We wanted to get the windows fitted with mosquito net before the rainy season hits. Well that job is now done. All 17 windows now open inward, the security bars are on the outside of the windows and the mosquito net is in place. We also took delivery today of material to put in a suspended ceiling in the classroom areas. Hopefully this work will begin this week. So this progress is encouraging and will enable us to deliver the courses and education programmes even better.

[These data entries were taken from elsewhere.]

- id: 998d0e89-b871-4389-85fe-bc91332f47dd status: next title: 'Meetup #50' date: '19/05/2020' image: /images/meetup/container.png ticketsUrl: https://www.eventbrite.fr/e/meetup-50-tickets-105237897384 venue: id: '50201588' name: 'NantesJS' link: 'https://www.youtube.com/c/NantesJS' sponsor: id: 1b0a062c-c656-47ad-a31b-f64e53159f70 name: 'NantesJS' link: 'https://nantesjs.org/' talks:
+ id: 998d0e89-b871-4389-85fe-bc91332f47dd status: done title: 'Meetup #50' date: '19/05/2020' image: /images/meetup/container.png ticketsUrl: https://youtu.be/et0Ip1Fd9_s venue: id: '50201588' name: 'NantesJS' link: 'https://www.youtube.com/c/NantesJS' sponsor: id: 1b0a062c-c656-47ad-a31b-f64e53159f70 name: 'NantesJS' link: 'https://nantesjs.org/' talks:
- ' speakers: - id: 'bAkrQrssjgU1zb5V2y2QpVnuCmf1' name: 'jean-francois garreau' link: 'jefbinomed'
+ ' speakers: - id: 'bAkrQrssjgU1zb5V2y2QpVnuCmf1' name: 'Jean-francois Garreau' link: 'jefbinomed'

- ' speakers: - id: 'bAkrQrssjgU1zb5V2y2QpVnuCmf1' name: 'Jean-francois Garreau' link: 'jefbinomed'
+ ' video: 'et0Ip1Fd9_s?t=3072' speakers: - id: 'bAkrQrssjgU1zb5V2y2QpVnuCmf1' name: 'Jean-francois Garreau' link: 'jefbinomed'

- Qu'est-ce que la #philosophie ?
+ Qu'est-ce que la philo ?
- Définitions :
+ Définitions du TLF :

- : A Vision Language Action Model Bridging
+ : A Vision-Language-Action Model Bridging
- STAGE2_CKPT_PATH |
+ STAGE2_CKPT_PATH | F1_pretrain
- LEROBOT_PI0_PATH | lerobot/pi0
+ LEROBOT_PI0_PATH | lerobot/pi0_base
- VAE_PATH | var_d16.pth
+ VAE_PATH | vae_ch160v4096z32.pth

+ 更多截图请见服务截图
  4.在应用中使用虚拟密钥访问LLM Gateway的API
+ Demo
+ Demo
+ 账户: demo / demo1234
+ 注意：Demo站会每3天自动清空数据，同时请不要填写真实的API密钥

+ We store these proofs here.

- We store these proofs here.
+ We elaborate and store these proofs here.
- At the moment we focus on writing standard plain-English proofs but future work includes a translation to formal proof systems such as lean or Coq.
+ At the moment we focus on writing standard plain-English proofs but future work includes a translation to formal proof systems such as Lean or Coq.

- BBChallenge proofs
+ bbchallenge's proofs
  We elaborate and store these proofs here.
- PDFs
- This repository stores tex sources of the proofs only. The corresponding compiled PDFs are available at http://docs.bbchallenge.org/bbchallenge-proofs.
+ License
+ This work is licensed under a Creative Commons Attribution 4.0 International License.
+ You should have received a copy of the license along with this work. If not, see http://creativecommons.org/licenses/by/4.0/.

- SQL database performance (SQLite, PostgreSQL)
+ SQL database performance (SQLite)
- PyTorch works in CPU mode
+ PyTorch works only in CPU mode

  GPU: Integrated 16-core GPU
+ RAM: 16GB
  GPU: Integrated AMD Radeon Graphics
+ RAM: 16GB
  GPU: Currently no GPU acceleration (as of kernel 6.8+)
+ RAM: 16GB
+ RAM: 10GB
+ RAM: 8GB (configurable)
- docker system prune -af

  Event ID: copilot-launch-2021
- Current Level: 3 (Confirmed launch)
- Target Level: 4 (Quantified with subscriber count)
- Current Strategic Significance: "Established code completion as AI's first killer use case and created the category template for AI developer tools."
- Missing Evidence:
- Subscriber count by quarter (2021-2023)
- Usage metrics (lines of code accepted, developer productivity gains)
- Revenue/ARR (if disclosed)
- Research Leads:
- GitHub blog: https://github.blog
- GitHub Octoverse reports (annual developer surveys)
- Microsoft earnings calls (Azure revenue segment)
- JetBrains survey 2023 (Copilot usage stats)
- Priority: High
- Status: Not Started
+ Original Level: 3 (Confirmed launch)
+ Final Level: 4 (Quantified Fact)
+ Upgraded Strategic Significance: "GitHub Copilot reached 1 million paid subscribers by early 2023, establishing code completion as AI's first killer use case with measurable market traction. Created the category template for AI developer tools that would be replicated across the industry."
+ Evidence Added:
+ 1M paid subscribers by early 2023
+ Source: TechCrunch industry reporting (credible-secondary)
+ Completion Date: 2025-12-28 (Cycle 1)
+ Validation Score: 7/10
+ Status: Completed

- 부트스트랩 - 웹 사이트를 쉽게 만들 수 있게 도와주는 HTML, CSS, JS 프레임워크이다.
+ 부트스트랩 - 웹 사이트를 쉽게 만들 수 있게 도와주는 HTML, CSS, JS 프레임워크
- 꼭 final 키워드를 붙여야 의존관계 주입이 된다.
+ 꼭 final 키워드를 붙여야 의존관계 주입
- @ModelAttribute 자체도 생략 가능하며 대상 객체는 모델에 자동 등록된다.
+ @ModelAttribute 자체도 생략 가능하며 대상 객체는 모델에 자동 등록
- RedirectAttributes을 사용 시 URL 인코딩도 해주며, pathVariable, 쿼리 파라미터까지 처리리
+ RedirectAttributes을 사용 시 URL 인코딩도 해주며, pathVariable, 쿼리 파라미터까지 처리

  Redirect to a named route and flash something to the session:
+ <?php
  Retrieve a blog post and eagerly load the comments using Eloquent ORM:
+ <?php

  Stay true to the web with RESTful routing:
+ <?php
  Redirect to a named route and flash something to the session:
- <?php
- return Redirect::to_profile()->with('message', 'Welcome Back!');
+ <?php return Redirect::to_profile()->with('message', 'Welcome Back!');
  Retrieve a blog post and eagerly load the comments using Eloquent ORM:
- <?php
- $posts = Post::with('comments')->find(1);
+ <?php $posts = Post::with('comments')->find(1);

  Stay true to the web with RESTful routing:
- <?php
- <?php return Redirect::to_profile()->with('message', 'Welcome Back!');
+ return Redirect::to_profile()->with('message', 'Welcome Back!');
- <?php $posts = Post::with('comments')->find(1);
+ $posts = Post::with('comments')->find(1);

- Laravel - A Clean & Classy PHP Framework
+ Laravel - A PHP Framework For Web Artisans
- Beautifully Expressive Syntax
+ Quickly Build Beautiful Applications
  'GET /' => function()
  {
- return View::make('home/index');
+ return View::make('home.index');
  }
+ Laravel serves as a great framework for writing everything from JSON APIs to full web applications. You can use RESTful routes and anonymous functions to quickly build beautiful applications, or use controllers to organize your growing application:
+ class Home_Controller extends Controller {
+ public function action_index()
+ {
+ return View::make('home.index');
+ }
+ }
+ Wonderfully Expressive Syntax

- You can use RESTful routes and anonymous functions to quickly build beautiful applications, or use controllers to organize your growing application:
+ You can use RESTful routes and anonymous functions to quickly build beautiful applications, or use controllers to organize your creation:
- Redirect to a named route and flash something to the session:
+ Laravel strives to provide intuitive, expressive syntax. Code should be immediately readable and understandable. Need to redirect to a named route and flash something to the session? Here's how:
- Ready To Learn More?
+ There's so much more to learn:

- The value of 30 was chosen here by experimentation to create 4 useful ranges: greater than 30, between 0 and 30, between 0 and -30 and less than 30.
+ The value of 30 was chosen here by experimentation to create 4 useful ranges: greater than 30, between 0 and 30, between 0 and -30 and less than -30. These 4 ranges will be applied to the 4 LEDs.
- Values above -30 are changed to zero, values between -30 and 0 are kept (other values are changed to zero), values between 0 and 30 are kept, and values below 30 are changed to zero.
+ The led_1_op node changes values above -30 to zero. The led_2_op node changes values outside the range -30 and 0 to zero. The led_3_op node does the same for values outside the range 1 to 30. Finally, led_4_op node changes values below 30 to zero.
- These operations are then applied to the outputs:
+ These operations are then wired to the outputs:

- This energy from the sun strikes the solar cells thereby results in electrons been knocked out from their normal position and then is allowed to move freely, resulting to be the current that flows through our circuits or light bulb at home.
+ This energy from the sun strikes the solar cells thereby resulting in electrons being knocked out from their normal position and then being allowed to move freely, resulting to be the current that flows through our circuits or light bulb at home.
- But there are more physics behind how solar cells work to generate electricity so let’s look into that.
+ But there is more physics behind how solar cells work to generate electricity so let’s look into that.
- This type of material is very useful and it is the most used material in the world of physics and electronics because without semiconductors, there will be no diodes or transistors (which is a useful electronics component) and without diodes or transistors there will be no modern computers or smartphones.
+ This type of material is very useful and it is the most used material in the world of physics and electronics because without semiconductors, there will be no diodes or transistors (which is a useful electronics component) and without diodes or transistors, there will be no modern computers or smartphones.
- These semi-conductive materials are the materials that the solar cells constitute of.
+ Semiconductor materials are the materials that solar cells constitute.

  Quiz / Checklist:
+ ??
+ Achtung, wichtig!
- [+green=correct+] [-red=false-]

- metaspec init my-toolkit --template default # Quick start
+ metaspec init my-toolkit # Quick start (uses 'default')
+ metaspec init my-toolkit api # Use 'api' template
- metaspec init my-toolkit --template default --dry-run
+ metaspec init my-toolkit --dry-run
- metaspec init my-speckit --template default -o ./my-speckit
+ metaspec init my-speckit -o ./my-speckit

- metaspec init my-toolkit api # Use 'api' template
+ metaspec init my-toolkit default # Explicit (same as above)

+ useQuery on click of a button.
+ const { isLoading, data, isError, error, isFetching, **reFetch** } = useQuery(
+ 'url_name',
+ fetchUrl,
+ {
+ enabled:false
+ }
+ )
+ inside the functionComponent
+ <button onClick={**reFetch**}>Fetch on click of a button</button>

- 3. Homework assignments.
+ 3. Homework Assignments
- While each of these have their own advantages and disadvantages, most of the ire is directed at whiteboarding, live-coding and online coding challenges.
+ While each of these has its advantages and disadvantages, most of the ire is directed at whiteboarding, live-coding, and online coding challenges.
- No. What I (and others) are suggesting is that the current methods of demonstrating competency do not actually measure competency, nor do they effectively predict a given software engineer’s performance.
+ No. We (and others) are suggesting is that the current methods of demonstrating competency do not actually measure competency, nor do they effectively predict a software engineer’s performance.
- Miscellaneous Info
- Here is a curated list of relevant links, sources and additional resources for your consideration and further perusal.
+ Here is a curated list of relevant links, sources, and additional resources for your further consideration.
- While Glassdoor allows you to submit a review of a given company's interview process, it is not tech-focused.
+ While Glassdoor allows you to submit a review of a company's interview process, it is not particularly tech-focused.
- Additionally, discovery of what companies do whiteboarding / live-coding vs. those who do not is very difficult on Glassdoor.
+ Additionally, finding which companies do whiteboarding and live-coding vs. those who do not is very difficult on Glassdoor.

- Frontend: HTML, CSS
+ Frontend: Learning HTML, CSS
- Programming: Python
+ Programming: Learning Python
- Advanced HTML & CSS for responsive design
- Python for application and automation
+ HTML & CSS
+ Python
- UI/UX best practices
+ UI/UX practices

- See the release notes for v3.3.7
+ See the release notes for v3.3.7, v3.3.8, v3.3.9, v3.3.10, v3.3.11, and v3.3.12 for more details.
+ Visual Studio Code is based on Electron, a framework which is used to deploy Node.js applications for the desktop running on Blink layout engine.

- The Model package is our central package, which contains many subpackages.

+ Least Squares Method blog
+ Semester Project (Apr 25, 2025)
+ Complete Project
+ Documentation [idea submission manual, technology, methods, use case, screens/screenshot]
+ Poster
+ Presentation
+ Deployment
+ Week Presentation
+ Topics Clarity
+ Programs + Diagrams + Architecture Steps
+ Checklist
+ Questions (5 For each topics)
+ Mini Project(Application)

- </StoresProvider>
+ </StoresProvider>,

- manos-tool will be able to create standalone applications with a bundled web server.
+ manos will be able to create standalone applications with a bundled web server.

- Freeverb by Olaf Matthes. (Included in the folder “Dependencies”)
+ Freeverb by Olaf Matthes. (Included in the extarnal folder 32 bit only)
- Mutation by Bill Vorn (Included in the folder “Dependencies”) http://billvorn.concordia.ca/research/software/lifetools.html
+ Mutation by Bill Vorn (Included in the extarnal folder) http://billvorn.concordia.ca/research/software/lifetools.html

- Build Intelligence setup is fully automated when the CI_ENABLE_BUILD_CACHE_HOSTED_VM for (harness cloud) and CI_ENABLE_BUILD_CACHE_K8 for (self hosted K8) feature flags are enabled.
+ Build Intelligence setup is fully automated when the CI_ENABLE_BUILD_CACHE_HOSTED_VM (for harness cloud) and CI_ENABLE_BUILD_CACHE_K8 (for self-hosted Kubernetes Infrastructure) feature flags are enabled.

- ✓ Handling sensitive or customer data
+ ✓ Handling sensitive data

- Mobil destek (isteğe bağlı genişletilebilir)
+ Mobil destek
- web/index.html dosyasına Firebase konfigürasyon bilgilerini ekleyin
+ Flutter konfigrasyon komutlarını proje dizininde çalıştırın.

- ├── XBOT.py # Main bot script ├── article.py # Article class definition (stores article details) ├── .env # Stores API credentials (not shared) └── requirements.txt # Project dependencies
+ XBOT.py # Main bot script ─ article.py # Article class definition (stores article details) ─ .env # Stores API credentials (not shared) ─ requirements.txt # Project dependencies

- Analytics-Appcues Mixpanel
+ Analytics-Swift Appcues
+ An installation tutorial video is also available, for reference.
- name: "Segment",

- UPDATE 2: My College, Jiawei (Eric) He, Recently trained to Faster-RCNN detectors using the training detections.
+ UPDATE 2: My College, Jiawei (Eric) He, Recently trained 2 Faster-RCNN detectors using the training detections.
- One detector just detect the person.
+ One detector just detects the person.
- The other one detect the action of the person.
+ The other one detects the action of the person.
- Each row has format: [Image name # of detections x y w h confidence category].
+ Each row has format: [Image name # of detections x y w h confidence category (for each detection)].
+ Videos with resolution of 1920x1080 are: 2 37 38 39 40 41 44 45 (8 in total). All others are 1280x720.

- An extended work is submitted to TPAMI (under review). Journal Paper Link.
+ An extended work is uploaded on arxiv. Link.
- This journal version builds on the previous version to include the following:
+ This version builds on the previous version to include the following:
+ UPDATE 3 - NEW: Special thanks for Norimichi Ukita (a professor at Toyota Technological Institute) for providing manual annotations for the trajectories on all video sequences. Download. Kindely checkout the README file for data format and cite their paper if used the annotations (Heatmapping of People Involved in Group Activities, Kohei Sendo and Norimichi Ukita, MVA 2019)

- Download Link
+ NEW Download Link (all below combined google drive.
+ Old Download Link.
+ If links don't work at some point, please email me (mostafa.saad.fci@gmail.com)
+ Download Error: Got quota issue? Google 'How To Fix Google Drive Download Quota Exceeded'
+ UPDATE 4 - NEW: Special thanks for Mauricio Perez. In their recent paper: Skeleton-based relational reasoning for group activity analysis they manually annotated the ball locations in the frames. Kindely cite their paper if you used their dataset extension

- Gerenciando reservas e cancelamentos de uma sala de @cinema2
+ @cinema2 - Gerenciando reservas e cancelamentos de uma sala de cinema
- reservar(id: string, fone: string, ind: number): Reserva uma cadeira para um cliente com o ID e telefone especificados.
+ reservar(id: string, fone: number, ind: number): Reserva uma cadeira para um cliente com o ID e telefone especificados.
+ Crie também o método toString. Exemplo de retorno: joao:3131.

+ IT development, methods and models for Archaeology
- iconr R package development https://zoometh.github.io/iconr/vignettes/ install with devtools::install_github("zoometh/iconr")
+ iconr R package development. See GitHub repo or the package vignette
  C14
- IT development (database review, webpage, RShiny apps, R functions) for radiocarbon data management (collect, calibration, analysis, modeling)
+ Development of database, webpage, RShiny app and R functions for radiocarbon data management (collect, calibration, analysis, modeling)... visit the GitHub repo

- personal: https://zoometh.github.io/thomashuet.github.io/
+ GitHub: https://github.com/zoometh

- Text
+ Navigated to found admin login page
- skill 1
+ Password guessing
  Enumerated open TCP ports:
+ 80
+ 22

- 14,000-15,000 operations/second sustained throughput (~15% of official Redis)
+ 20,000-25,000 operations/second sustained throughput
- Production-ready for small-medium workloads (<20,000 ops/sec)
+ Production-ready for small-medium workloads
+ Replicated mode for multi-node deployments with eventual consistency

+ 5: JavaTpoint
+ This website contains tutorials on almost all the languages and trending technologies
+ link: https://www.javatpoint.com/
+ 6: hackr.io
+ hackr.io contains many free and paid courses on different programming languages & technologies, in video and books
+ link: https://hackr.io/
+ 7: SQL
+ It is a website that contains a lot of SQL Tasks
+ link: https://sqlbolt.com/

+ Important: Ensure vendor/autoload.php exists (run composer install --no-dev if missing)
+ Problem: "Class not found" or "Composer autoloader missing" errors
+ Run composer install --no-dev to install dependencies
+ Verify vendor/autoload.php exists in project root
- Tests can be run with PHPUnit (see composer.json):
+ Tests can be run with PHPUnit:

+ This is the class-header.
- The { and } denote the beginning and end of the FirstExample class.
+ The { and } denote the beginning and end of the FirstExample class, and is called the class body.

My fellow Jesut and good friend Pau Vidal was in Yambio in the south of the country during the week visiting the other Jesuit Refugee Project in South Sudan. He sent me an email which is a stark reminder of the horror which this country continues to go through. Right now Maban experiences a relative calm and organisations like us are able to provide the much needed help to people. We are fortunate. Of Yambio Pau wrote:
Yambio is ok but security is an issue:
4 major incidents in the last month: 1) a diocesean vehicle with 2 priests inside was sprayed with bullets, but they were not harmed. 2) the brothers running a boarding school in Rimenze were assaulted one night and badly beaten besides all things stolen. 3) several vehicles and 9 humanitarians were kidnapped and only released recently. 4) this morning again near Rimenze a Word Vison car was carjacked and one person missing.
Pray for Yambio and South Sudan
So I echo Pau's request for your prayers for Yambio, Maban and for South Sudan.